Uma outra unidade CPM, conta o superintendente, poderá ser criada na cidade de Barreiras, no oeste baiano, por demanda da comunidade. Já a criação de um outro CPM no Colégio Estadual Governador Lomanto Júnior, em Itapuã, ventilada por educadores, não foi decidida, de acordo com ele. “Houve apenas uma visita técnica”, afirma.

Críticas – Na nota sobre o caso, a Anfope sustenta que “não é função dos aparelhos de segurança pública imiscuírem-se [envolverem-se] em assuntos que não são de sua alçada e cujo planejamento requer domínio sobre Plano Nacional de Educação”.

No texto, divulgado em fóruns nas redes sociais, a entidade defende, ainda, que “a concepção de mundo, pedagógica, de formação humana e projeto de escolarização da classe trabalhadora difere radicalmente do projeto do braço armado do Estado burguês”.

Já o abaixo-assinado de educadores petistas pontua, entre outros argumentos, que são dos institutos federais e não do CPM os melhores desempenhos no Exame Nacional do Ensino Médio (Enem).
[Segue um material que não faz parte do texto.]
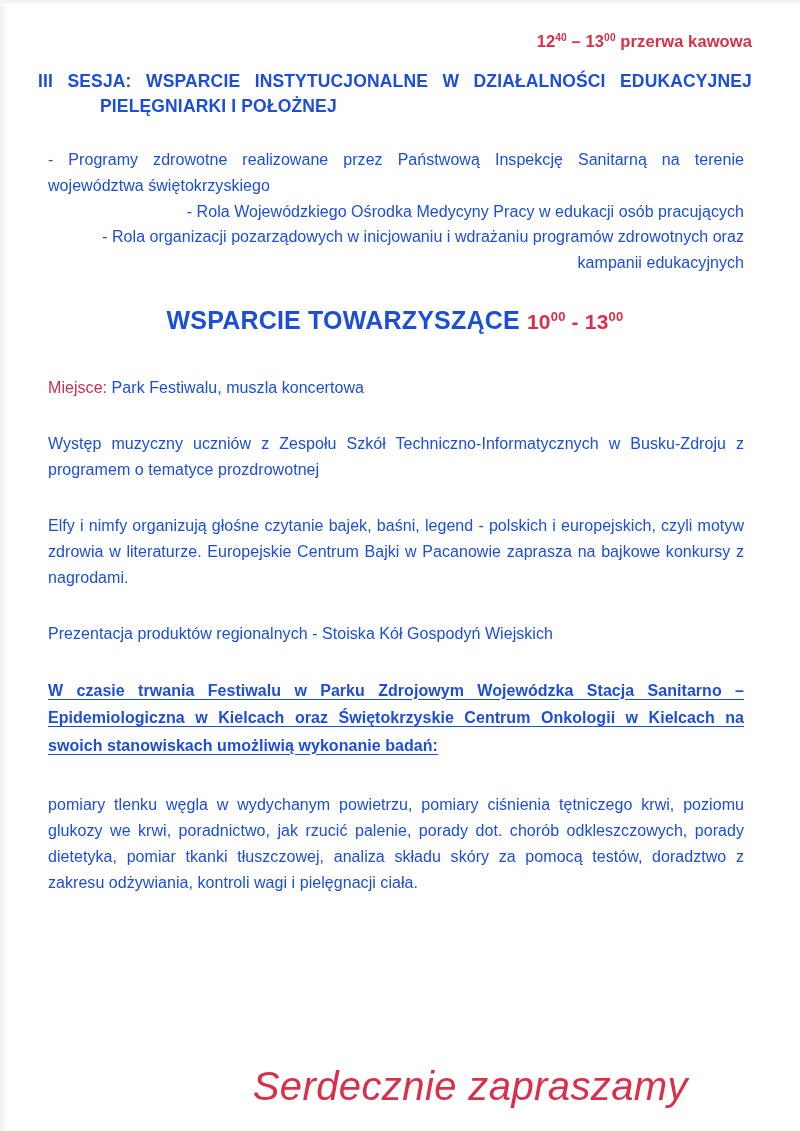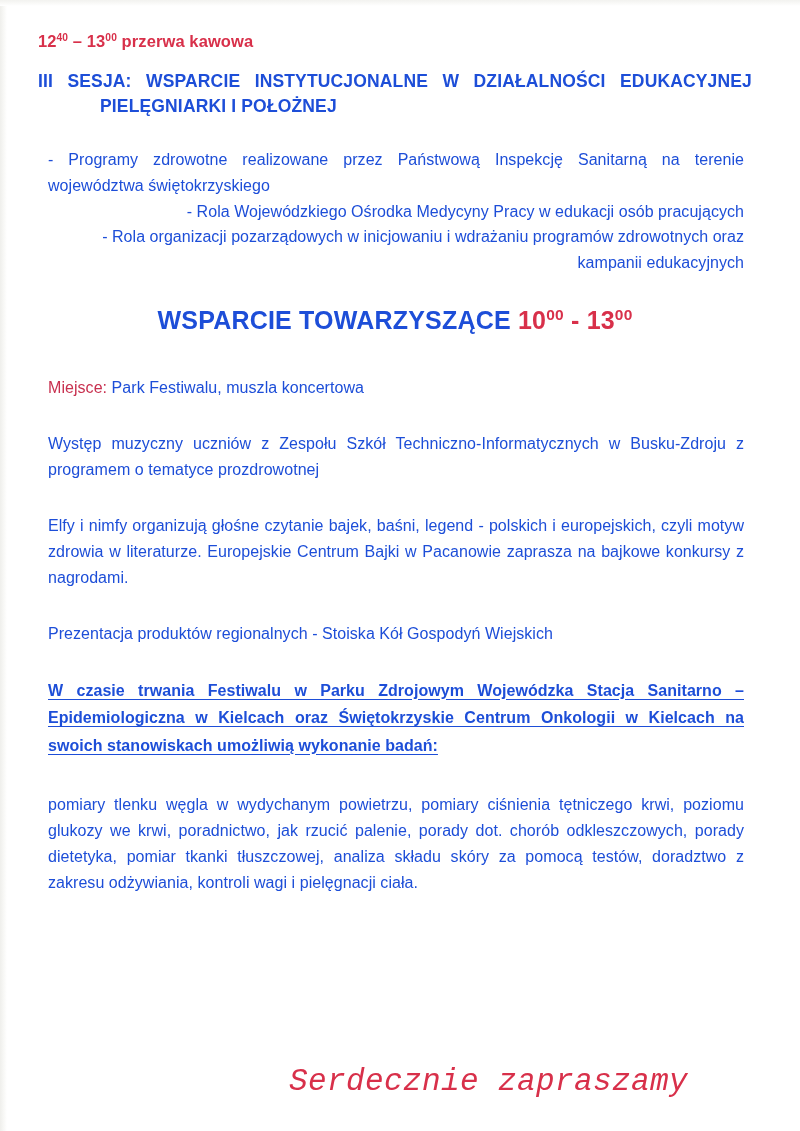"1240 – 1300 przerwa kawowa" .coffee-line { text-align: left -> right }
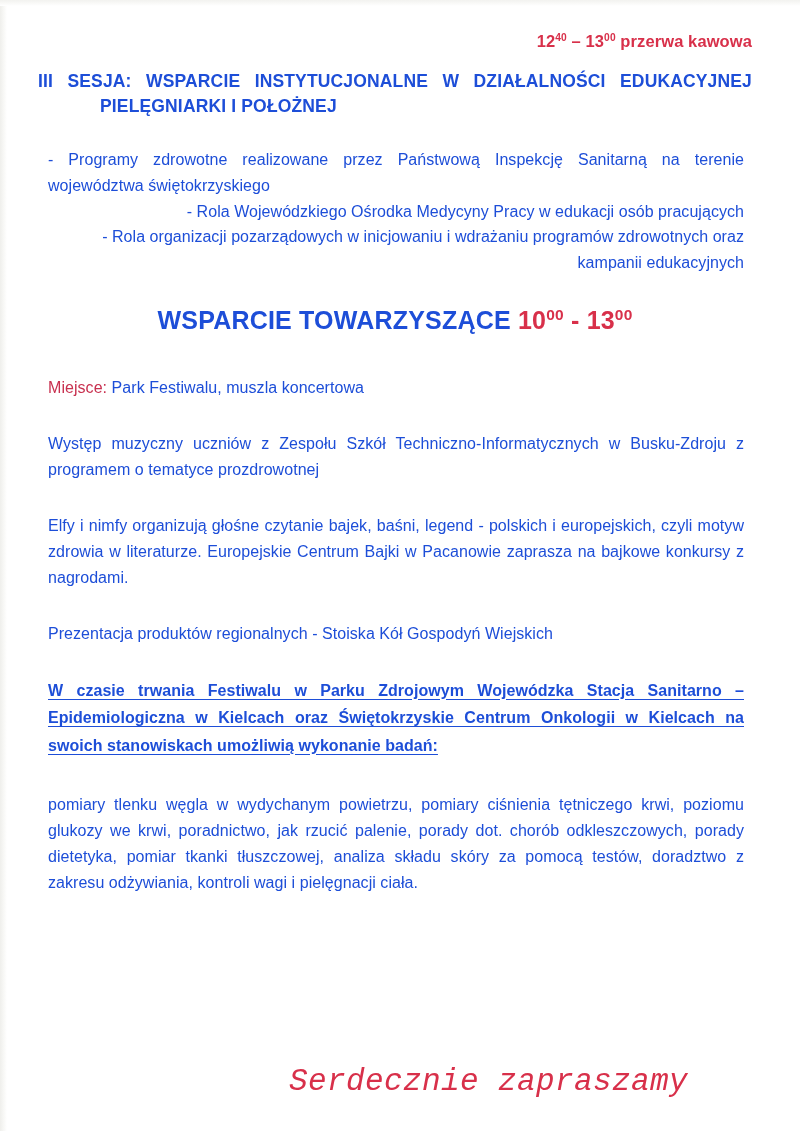"1000 - 1300" .events-heading .time { font-size: 25px -> 21px }
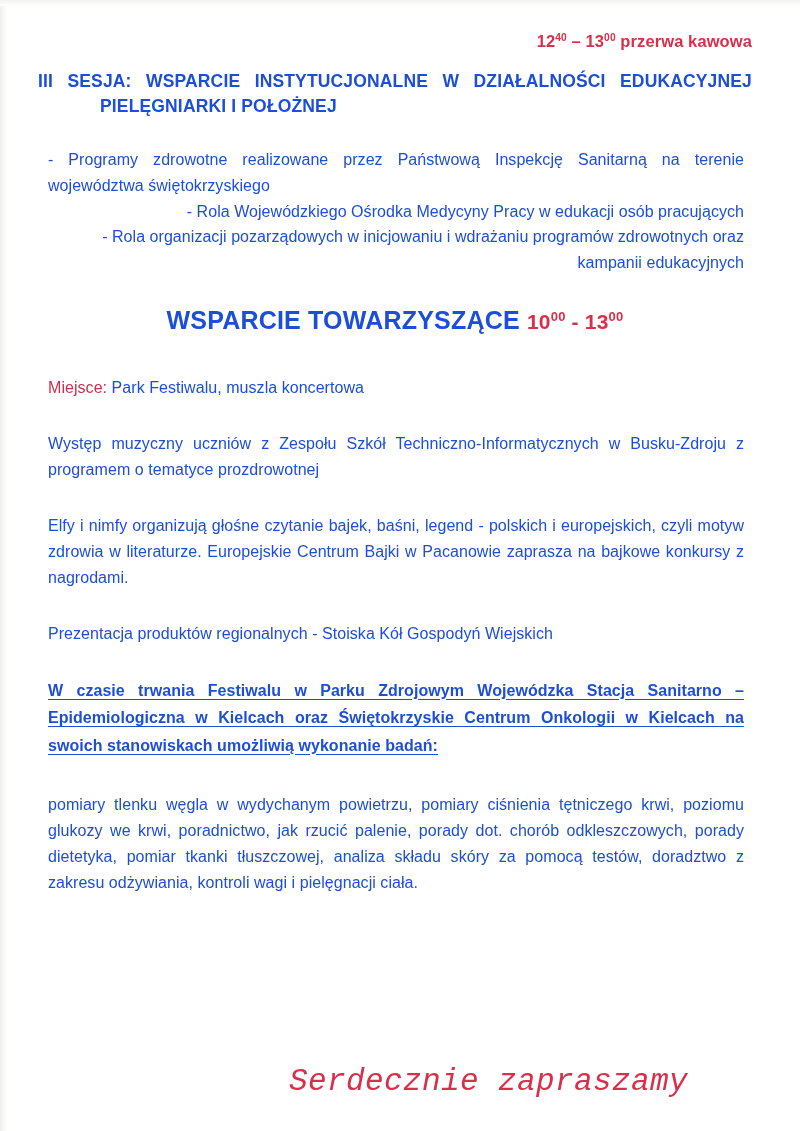"Serdecznie zapraszamy" .signature { font-family: Liberation Mono, monospace -> Liberation Sans, sans-serif; font-size: 31px -> 40px }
“A solução para a qualidade na educação não é disciplina militar, mas investimentos públicos e uma gestão comprometida com a promoção de direitos sociais dos alunos e da comunidade”, prega a nota, assinada por docentes e entidades do movimento social.

Réplica – Sobre as críticas, o superintendente de políticas para educação básica da SEC, Ney Campello, afirmou que “disciplina nada tem a ver com autoritarismo”. Ele também criticou o que chamou de “patrulhamento” e “preconceito”.

“O que eu não tenho é o preconceito com aprendermos com a experiência. Do mesmo jeito que temos experiência de escolas quilombolas, escolas indígenas e escolas comunitárias, o CPM também é uma experiência. Precisamos desmilitarizar o preconceito, acabar com esse patrulhamento das experiências”, afirmou o gestor, por telefone.

Ele, que se formou no CPM dos Dendezeiros, unidade mais antiga entre as escolas militares baianas, ainda elogiou o desempenho dos colégios da PM. “O melhor Ideb estadual hoje é do CPM Vitória da Conquista. Das 13 escolas estaduais com melhor resultado no Enem, 11 são unidades CPM”, pontuou Campello.

Foi do coronel Anselmo Brandão, comandante da corporação policial, a ideia do convênio entre a Diretoria de Ensino da PM-BA com a União dos Municípios da Bahia (UPB) para transmitir a tecnologia dos CPMs para escolas de municípios do interior do estado.